EXTRACTED DATA.
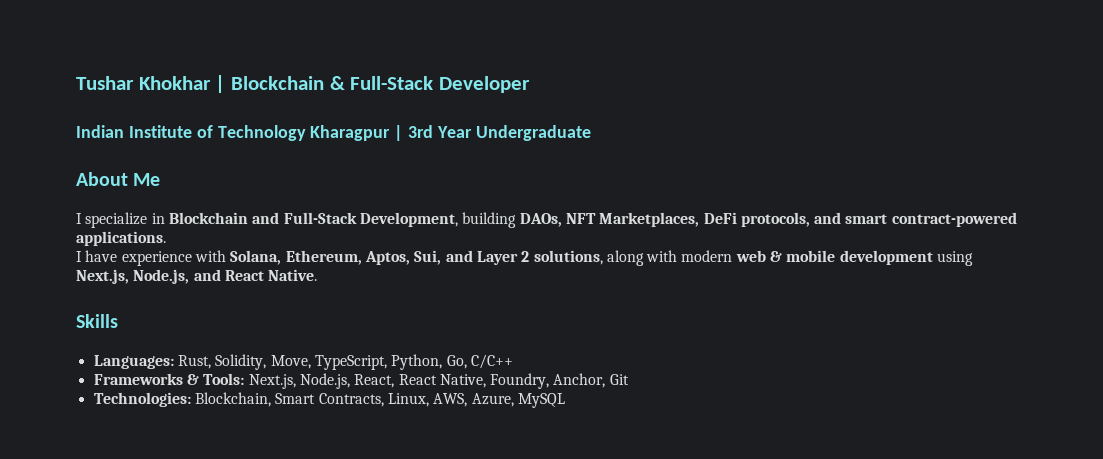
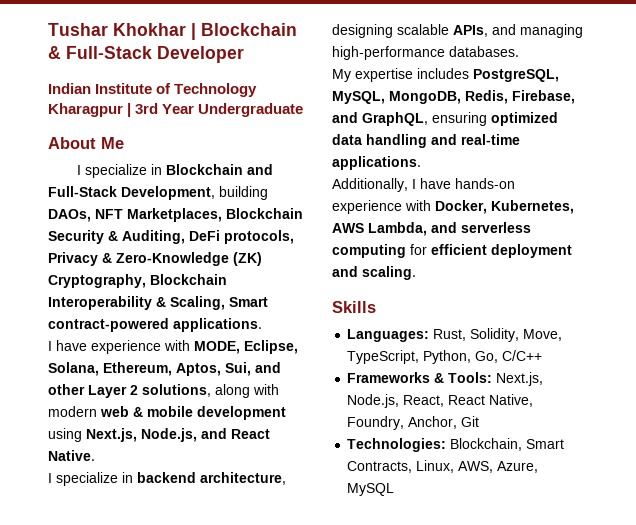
- I specialize in Blockchain and Full-Stack Development, building DAOs, NFT Marketplaces, DeFi protocols, and smart contract-powered applications.
+ I specialize in Blockchain and Full-Stack Development, building DAOs, NFT Marketplaces, Blockchain Security & Auditing, DeFi protocols, Privacy & Zero-Knowledge (ZK) Cryptography, Blockchain Interoperability & Scaling, Smart contract-powered applications.
- I have experience with Solana, Ethereum, Aptos, Sui, and Layer 2 solutions, along with modern web & mobile development using Next.js, Node.js, and React Native.
+ I have experience with MODE, Eclipse, Solana, Ethereum, Aptos, Sui, and other Layer 2 solutions, along with modern web & mobile development using Next.js, Node.js, and React Native.
+ I specialize in backend architecture, designing scalable APIs, and managing high-performance databases.
+ My expertise includes PostgreSQL, MySQL, MongoDB, Redis, Firebase, and GraphQL, ensuring optimized data handling and real-time applications.
+ Additionally, I have hands-on experience with Docker, Kubernetes, AWS Lambda, and serverless computing for efficient deployment and scaling.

TASK BRIEF. The answer should consist of all lines from the records above that hold the word "specialize".

ANSWER TO THIS PROBLEM.
- I specialize in Blockchain and Full-Stack Development, building DAOs, NFT Marketplaces, DeFi protocols, and smart contract-powered applications.
+ I specialize in Blockchain and Full-Stack Development, building DAOs, NFT Marketplaces, Blockchain Security & Auditing, DeFi protocols, Privacy & Zero-Knowledge (ZK) Cryptography, Blockchain Interoperability & Scaling, Smart contract-powered applications.
+ I specialize in backend architecture, designing scalable APIs, and managing high-performance databases.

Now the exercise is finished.